INTERMEDIARY COMPANIES OBSCURING THE BASIJ’S REACH INTO IRANIAN INDUSTRIES

 

Mehr Eqtesad Bank’s investment firm, Mehr Eqtesad Iranian Investment Company, acts as an intermediary for the economic entrenchment of the Basij and Bonyad Taavon Basij.  Mehr Eqtesad Iranian Investment Company also further obfuscates the Basij’s entrenchment into Iranian industries through its own investment firms.  Mehr Eqtesad Iranian Investment Company pays Mehr Eqtesad Bank the equivalent of billions of dollars annually in profit obtained through its direct or indirect investment in various Iranian industries.

OFAC is designating Mehr Eqtesad Iranian Investment Company pursuant to E.O. 13224 for being owned or controlled by Mehr Eqtesad Bank, and also for assisting, sponsoring, or providing financial, material, or technological support for, or financial or other services to or in support of, Mehr Eqtesad Bank.

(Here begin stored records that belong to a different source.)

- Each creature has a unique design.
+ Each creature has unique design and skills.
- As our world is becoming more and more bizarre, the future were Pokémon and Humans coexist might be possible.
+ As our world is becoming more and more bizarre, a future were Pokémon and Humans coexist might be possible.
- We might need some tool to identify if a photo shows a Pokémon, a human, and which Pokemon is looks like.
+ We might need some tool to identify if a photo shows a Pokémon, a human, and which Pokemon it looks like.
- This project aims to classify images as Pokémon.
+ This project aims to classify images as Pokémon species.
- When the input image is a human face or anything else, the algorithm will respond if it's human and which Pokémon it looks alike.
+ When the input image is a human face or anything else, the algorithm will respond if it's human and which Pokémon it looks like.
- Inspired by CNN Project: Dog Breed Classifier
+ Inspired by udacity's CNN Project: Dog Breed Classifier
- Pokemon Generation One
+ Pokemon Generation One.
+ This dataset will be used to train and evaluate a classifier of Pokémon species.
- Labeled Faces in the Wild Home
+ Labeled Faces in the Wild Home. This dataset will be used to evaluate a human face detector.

In addition to Mehr Eqtesad Iranian Investment Company, OFAC is designating five other investment firms pursuant to E.O. 13224:  Tadbirgaran Atiyeh Investment Company, Negin Sahel Royal Company, Mehr Eqtesad Financial Group, and Technotar Engineering Company are being designated for being owned or controlled by Mehr Eqtesad Iranian Investment Company, and Taktar Investment Company is being designated for being owned or controlled by Technotar Engineering Company.

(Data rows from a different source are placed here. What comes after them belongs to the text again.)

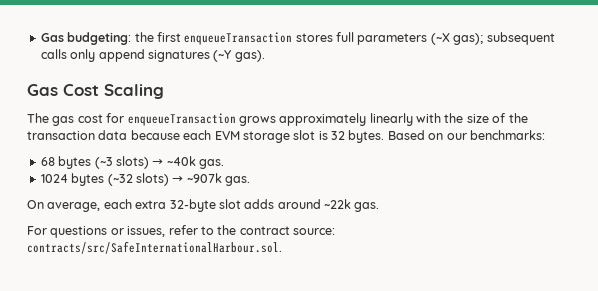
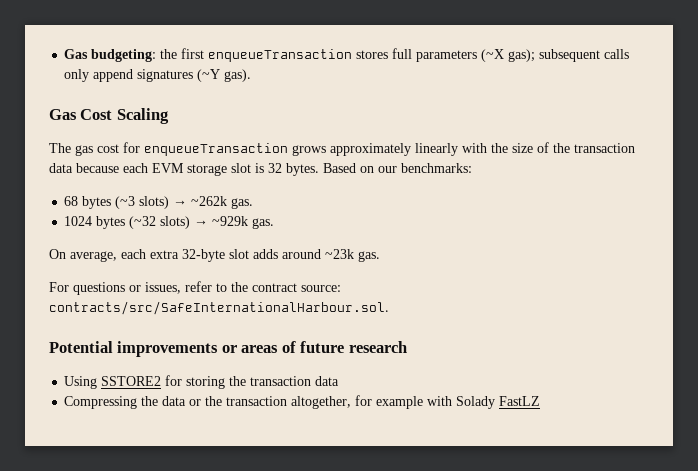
- 68 bytes (~3 slots) → ~40k gas.
+ 68 bytes (~3 slots) → ~262k gas.
- 1024 bytes (~32 slots) → ~907k gas.
+ 1024 bytes (~32 slots) → ~929k gas.
- On average, each extra 32-byte slot adds around ~22k gas.
+ On average, each extra 32-byte slot adds around ~23k gas.
+ Potential improvements or areas of future research
+ Using SSTORE2 for storing the transaction data
+ Compressing the data or the transaction altogether, for example with Solady FastLZ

Tadbirgaran Atiyeh is a shareholder of several companies in different Iranian industries, including the automotive and construction sectors.

Additional Companies within Bonyad Taavon Basij’s Network

The Middle East’s Largest Tractor Manufacturer, Generating Millions of Dollars for the Basij 

Iran Tractor Manufacturing Company (ITMC), the largest tractor manufacturer in the Middle East and North Africa was established in 1968 and predates Iran’s 1979 revolution and the creation of the Basij.  However, ITMC is now owned by Mehr Eqtesad Iranian Investment Company and its Negin Sahel Royal Company, generating millions of dollars in profit for the investment firms that represent the economic agenda of the Basij and its Bonyad Taavon Basij.

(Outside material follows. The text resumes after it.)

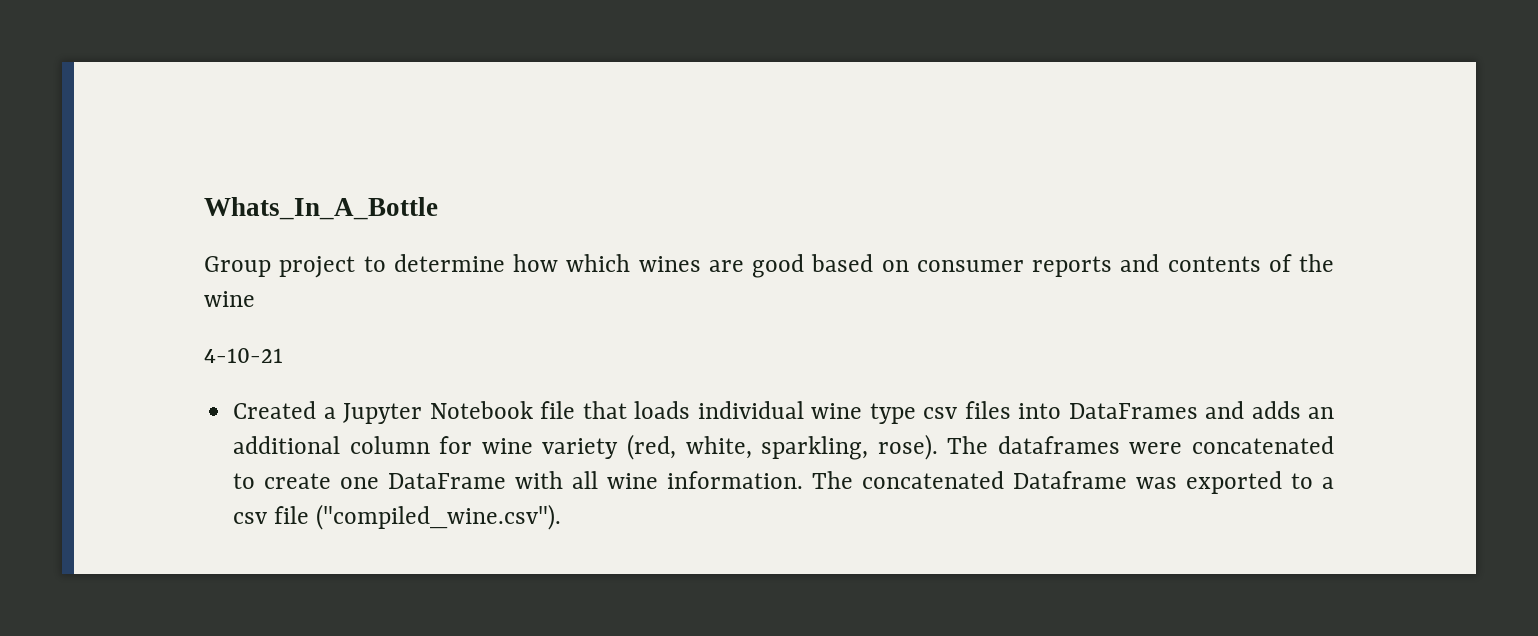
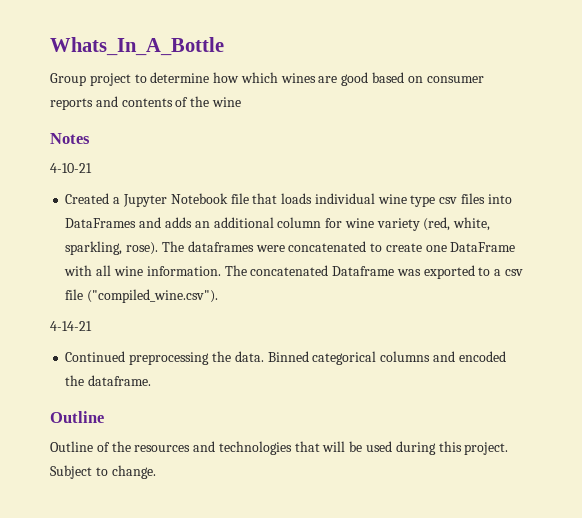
+ Notes
+ 4-14-21
+ Continued preprocessing the data. Binned categorical columns and encoded the dataframe.
+ Outline
+ Outline of the resources and technologies that will be used during this project. Subject to change.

OFAC is designating Iran Tractor Manufacturing Company (ITMC) pursuant to E.O. 13224 for being owned or controlled by Mehr Eqtesad Iranian Investment Company and Negin Sahel Royal Investment Company.

A Shell Company:  Basij’s Gateway to Iran’s Zinc and Lead Industries

The Basij’s involvement in Iran’s major industries extends to Iran’s mining of zinc, lead, and other minerals.  This is also done through intermediaries to further obfuscate ties to the Basij and its companies.  Technotar Engineering, which is an engineering firm owned by Mehr Eqtesad Iranian Investment Company, specializes in the production of refueling equipment, but it has recently purchased Taktar Investment Company.

Taktar Investment Company in turn purchased Iran’s Zinc Mines Development Company (IZMDC), Iran’s preeminent, multibillion-dollar zinc and lead mining and processing holding company, which owns several subsidiary mining, smelting, and mineral production complexes.  Technotar and Taktar serve as intermediaries to obscure Mehr Eqtesad Iranian Investment Company’s control over IZMDC.  Calcimin, which is owned by IZMDC, acts as an intermediary to maintain ownership over four additional mineral companies:  Bandar Abbas Zinc Production Company, Qeshm Zinc Smelting And Reduction Company, Zanjan Acid Production Company, and Parsian Catalyst Chemical Company.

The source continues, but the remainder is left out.